Llovía en Punta del Este y nos habíamos quedado solos por pura casualidad. Yo tenía 14 y parecía que me habían apretado con un pulgar para abajo; el famoso estirón todavía no figuraba ni por asomo y emanaba redondeces por donde se me mire. Todas las de nuestro grupo de la playa usaban bikinis triangulito y se les marcaban los huesos de la cadera. Yo seguía usando las que me elegía mi mamá en las ferias de navidad. Tenía dos obsesiones: chapar por primera vez y preguntarme todos los días cuándo me iba a venir. Él era el más alto y más grande de los varones, daba en la tecla de todos los clichés rubios pelilargos que me podían gustar. “El potro”, así lo apodamos ese verano. La versión oficial era porque una vez en una joda cantó a los gritos una canción de Rodrigo, pero cuando se iba a surfear secreteábamos la verdadera razón como si nadie se diera cuenta de que moríamos por él.
Ese día de lluvia mi vieja quizo ir a tomar café al Estrella de Mar porque había un rejunte de sus amigas de la playa. Habían mandado a toda la pendejada a tomar un helado al shopping pero yo llegué tarde. Las viejas querían hablar cosas de adultos y necesitaban borrarme del plano. Le tocaron la puerta a Benjamín, que había ido ese verano de prestado a lo de su tía, y le encajaron el paquete: yo. Me miró con cara de culo al principio pero yo me conformaba con que me esté mirando. “Vayan a ver una peli abajo, jueguen a las cartas, algo”, le dijeron. No le puso mucha cabeza al programa, se agarró de la primera orden e hizo zapping en la tele que estaba en el SUM de planta baja.
Nos sentamos en el medio del sillón: ni muy lejos ni muy cerca entre nosotros.

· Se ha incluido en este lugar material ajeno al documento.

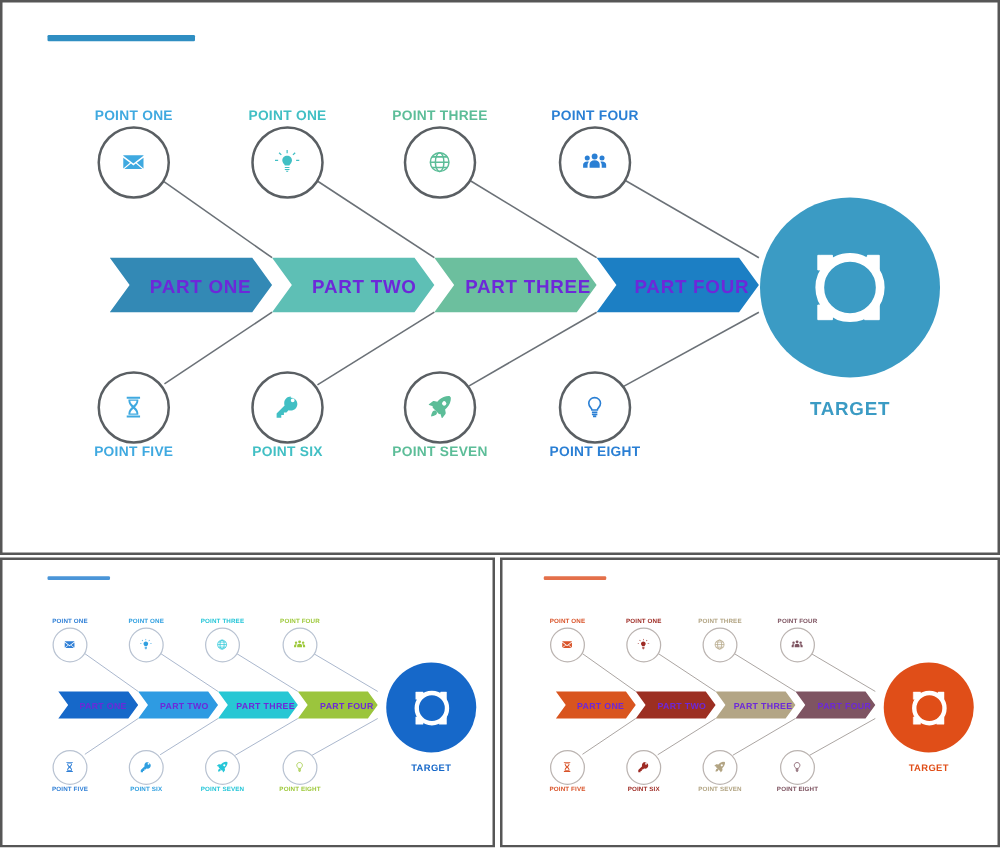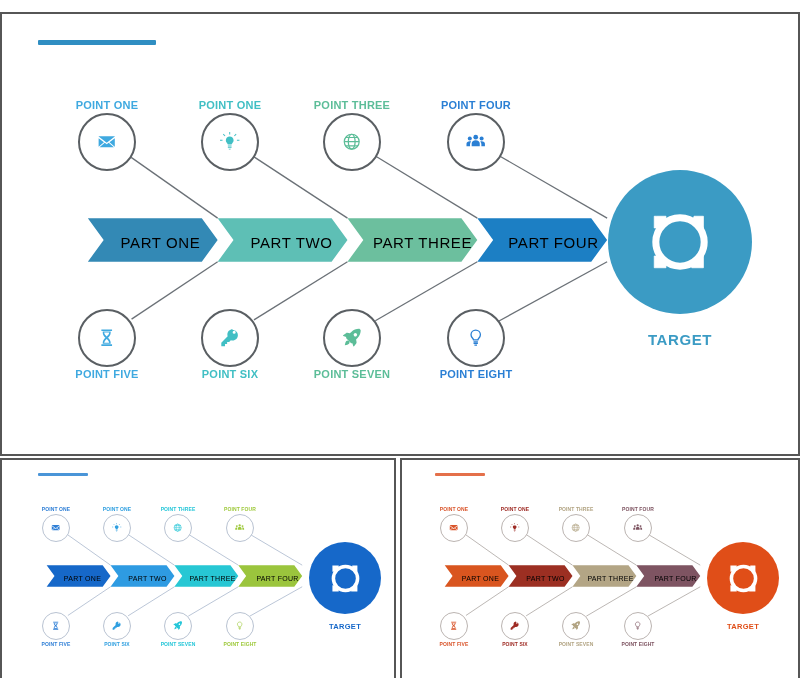--- a/index.html
+++ b/index.html
@@ -9,7 +9,7 @@
     font-family: "Liberation Sans", sans-serif;
     overflow: hidden;
   }
-  #root { position: relative; width: 800px; height: 490px; background: #ffffff; margin-top: 12px; }
+  #root { position: relative; width: 800px; height: 490px; background: #ffffff; }
 
   
   .panel { position: absolute; background: #fff; border: 2px solid #565656; overflow: hidden; }

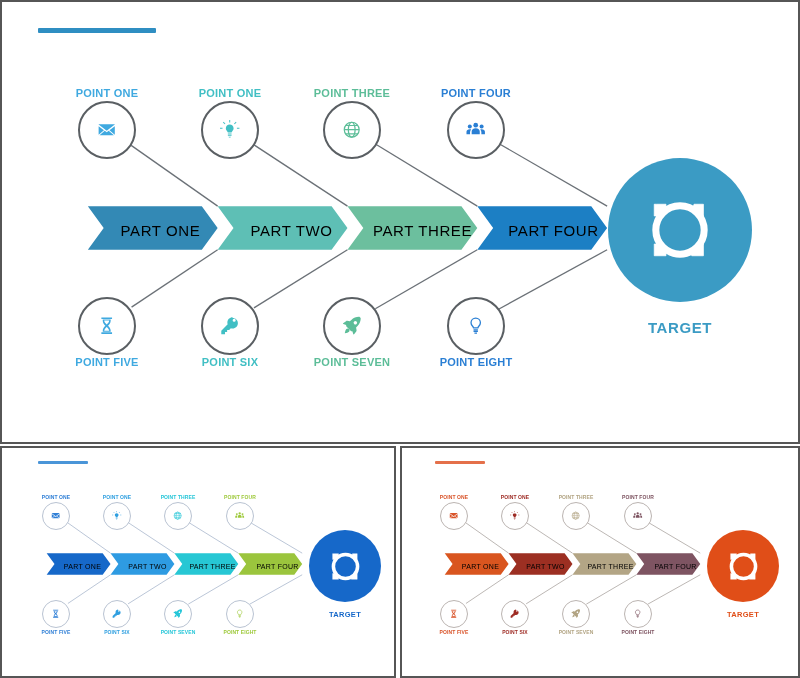--- a/index.html
+++ b/index.html
@@ -44,8 +44,8 @@
 
   .chev-label {
     position: absolute;
-    color: #000000;
-    font-weight: normal;
+    color: #6d28d9;
+    font-weight: bold;
     letter-spacing: .04em;
     white-space: nowrap;
     transform: translate(-50%, -50%);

Los dedos le bailaban arriba del control remoto y dudé si él también estaba nervioso. Cambió un par de canales y enganchó una de Marvel doblada al español. “¿Te jode?”, me preguntó y se me enredó la lengua queriendo hacerme la relajada. Seguro se podía poner subtítulos pero mi cerebro soltó la orden de decir “todo bien”. Miramos media escena y la cambió susurrando que era una verga en gallego. Puso una de las típicas de Adam Sandler.
—Esta va, ¿no? —me dijo apoyándome la mano en la rodilla. Creo que también metió un guiño de ojos y alguna que otra mueca con el labio. Yo me quedé estática, en posición de firmes cual abanderada de colegio en pleno himno. De a poco le empezaban a temblar los dedos, los movía con mucha sutileza en el lugar, como rozando sus yemas con la capa más externa de mi piel. Era como un zumbido silencioso y lento. Ninguno de los dos sacaba los ojos de la película. Yo tenía puesta una pollera corta de bambula que heredé de una prima y tenía los rulos en Saturno por la humedad. En esa época todavía no me depilaba la parte de arriba de las piernas y lo único que podía pensar era qué si le daban asco mis pelos. Él no parecía registrarlos. Parecía disociado. Por arriba, miraba la película, se reía de los chistes y tiraba comentarios sin mover la cabeza, casi sin mirarme; por abajo, una de sus manos jugaba con los bordes de mi pollera con vida propia y con la otra me había acercado más a él. Me latía todo el cuerpo. Todo.
Él se enredaba y desenredaba con mi pollera y en una de esas idas y vueltas se animó a esconder un dedo abajo de la bambula. Lo dejó ahí un rato. Después siguió el franeleo en cámara lenta. Entre mis nervios y el cuerpo enchufado a 220, sentí algo distinto. Me había venido. Estaba segura. ¿Qué era esa sensación si no? Bancame que voy al baño, le dije y miré de reojo desesperada a ver si había manchado el sillón blanco. Nada. Llego al toilette de la planta baja, me veo la bombacha. Nada. Rarísimo. Me lavé la cara, me acomodé el flequillo con humedad y me hice una media cola que sentí que me favorecía. Chequié devuelta. Nada. Seguía sintiendo algo ahí. Me busqué en el espejo casi sin poder mirarme a los ojos y traté de calmarme: es hoy. Vos podés. No la cagues. Me acomodé el pelo y salí convencida.
No había llegado al SUM que ya sentí desde el pasillo el murmullo concentrado de todo el grupete retumbando en las paredes. Habían vuelto del shopping porque los helados estaban muy caros o algo así. Cami estaba apoyada en uno de sus hombros y Luli se había puesto del otro lado, con una pierna medio subida arriba de él. El resto de los pibes estaban dispersos en el living y un par encararon la mesa de ping pong. Lo llamaron y lo perdí. Esa noche los más grandes hacían un fogón en la playa y mi mamá no me dejó ir.